With around 40 levels to hack through, there's no lack of effort here.
The environments sport considerable detail and obvious planning. That
having been said, much of the game does not incorporate a great deal of
clever puzzle elements. Pierce's harpoon device is what you generally
use for puzzles, but it essentially adds up to shooting a button to
lower a bridge or open a door. An underwater jetpack is one of the
game's mechanics, and that sometimes becomes involved as well. Of
course, you aren't looking for Resident Evil here, but one of the
challenges that arcade-style games have in design is keeping the play
from becoming too monotonous over the course of the game. Unfortunately,
so much repetition does become a tad boring.

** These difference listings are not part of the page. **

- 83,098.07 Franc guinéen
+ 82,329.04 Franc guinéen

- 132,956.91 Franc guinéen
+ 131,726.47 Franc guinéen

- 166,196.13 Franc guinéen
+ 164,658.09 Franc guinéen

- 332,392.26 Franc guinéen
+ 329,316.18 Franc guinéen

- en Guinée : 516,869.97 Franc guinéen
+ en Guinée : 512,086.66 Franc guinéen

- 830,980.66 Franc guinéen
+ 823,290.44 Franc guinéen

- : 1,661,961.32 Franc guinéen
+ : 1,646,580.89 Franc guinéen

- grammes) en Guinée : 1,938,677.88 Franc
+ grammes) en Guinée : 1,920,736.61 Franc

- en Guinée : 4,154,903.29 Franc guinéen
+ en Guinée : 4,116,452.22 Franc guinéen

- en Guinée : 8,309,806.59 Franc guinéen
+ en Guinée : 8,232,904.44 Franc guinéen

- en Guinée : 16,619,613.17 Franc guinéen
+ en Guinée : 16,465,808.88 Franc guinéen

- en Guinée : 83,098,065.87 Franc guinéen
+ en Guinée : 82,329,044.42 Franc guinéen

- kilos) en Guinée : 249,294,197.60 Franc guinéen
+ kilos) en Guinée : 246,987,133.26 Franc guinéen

Keeping the game afloat are intense battles, usually
in the form of "drones" under water. In the best of situations, this
means a gunfight where expert players will learn to utilize their
jetpack to the best effect and enjoy the challenge. In the worst cases,
it's just another repetitive situation that doesn't challenge you at
all. One early-game enemy quickly grapples with you before you can repel
it, and then you are presented with what at first appears to be a "quick
time event" mini game... but turns out to just be a prompt to repeatedly
mash "f" to win every time. On the bright side, boss-style fights are
refreshing and intense, generally providing an interesting layout of
cover objects and a definite feeling of accomplishment afterward.

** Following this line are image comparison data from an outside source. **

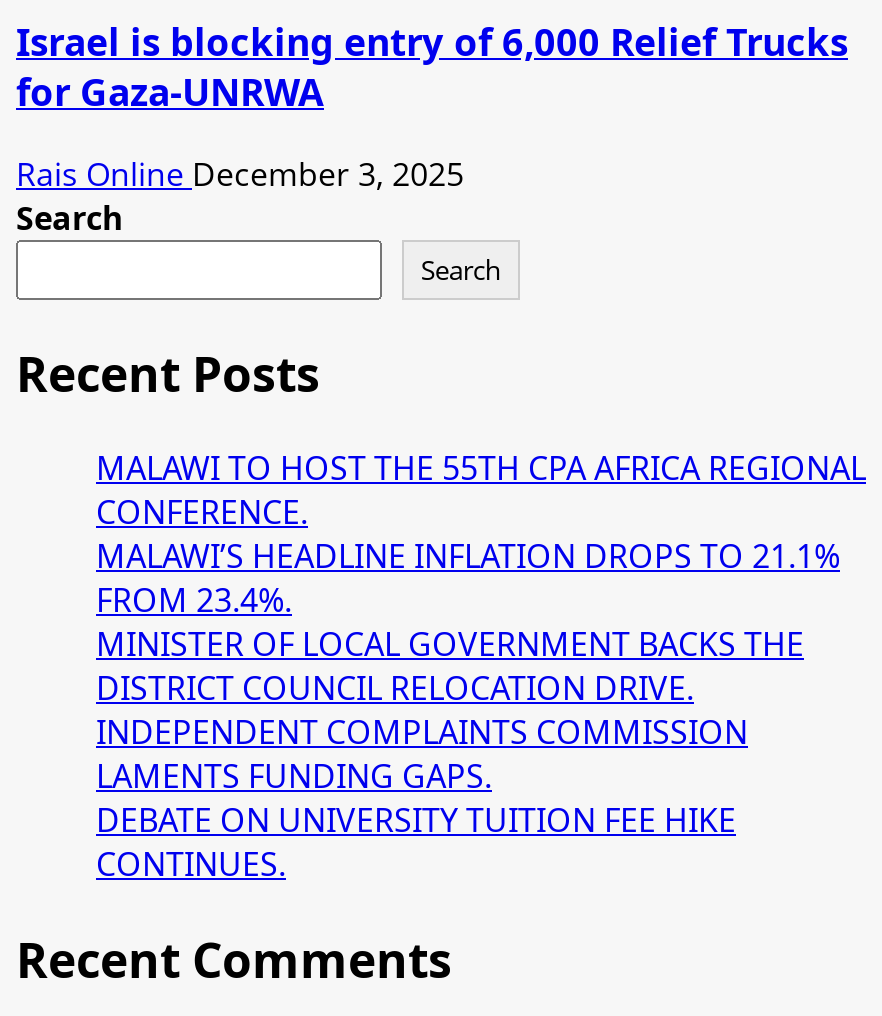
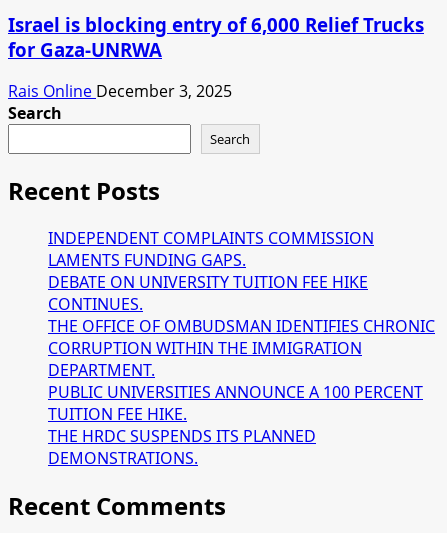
- MALAWI TO HOST THE 55TH CPA AFRICA REGIONAL
- CONFERENCE.
- MALAWI’S HEADLINE INFLATION DROPS TO 21.1%
- FROM 23.4%.
- MINISTER OF LOCAL GOVERNMENT BACKS THE
- DISTRICT COUNCIL RELOCATION DRIVE.

moved up: INDEPENDENT COMPLAINTS COMMISSION | LAMENTS FUNDING GAPS. | DEBATE ON UNIVERSITY TUITION FEE HIKE | CONTINUES.

+ THE OFFICE OF OMBUDSMAN IDENTIFIES CHRONIC
+ CORRUPTION WITHIN THE IMMIGRATION
+ DEPARTMENT.
+ PUBLIC UNIVERSITIES ANNOUNCE A 100 PERCENT
+ TUITION FEE HIKE.
+ THE HRDC SUSPENDS ITS PLANNED
+ DEMONSTRATIONS.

The sound for Deep Black is for the most part quite
decent. The sound effects are satisfying, underwater noises have a good
feel to them, and the voice acting is, though a little corny, fairly
well played. One issue, though, is the "death gurgles" of slaughtered
enemy humanoids. Virtually every enemy soldier downed results in a
hearty "Urrrrggggghgggghgggggg" which, though it might make you giggle a
little at first, quickly becomes very old.
Multiplayer is not a big selling point for this game.

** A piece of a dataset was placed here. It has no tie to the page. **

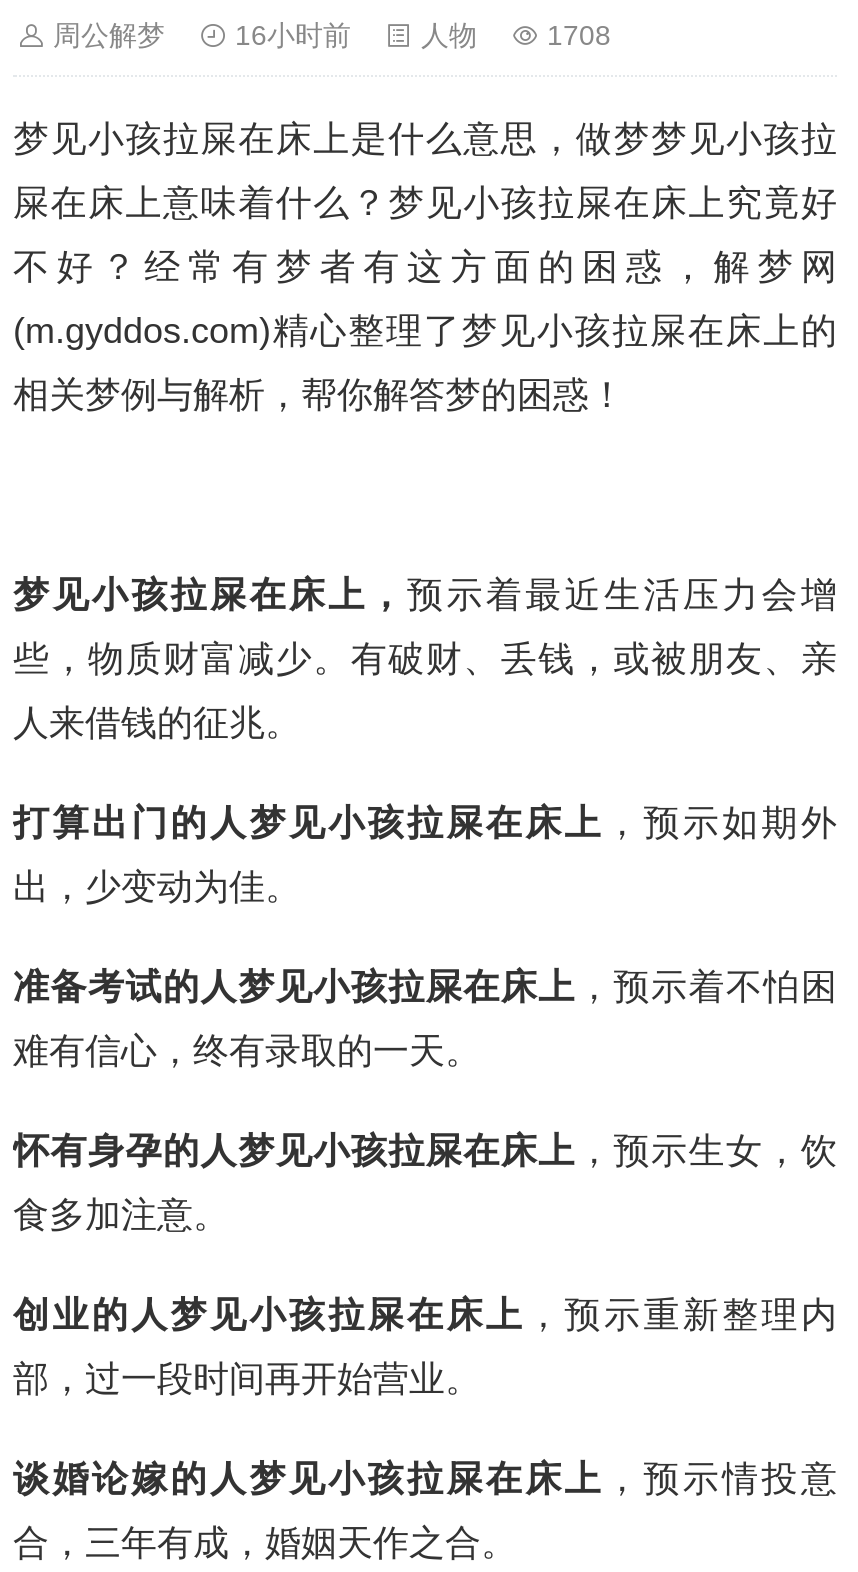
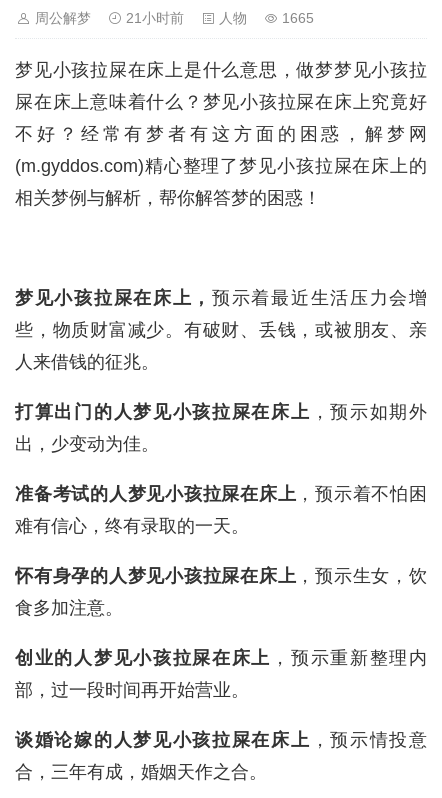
- 16小时前
+ 21小时前

- 1708
+ 1665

It gives off the impression of having been included for completion's
sake, and features like room selection are not available - instead, you
either create a match and wait for players to enter, or attempt to be
"quick matched" to somebody else's game.
Biart stresses that the game is very arcade and
action oriented, not to be compared to hardcore titles; and this really
gets to the heart of the matter. Deep Black offers waves of enemies on
land and somewhat more strategic, cover-based battle in the sea.
Included are boss fights, a decent multitude of weapons, and a nifty
jetpack mechanic. Don't expect to fight Deus Ex or Battlefield 3 here.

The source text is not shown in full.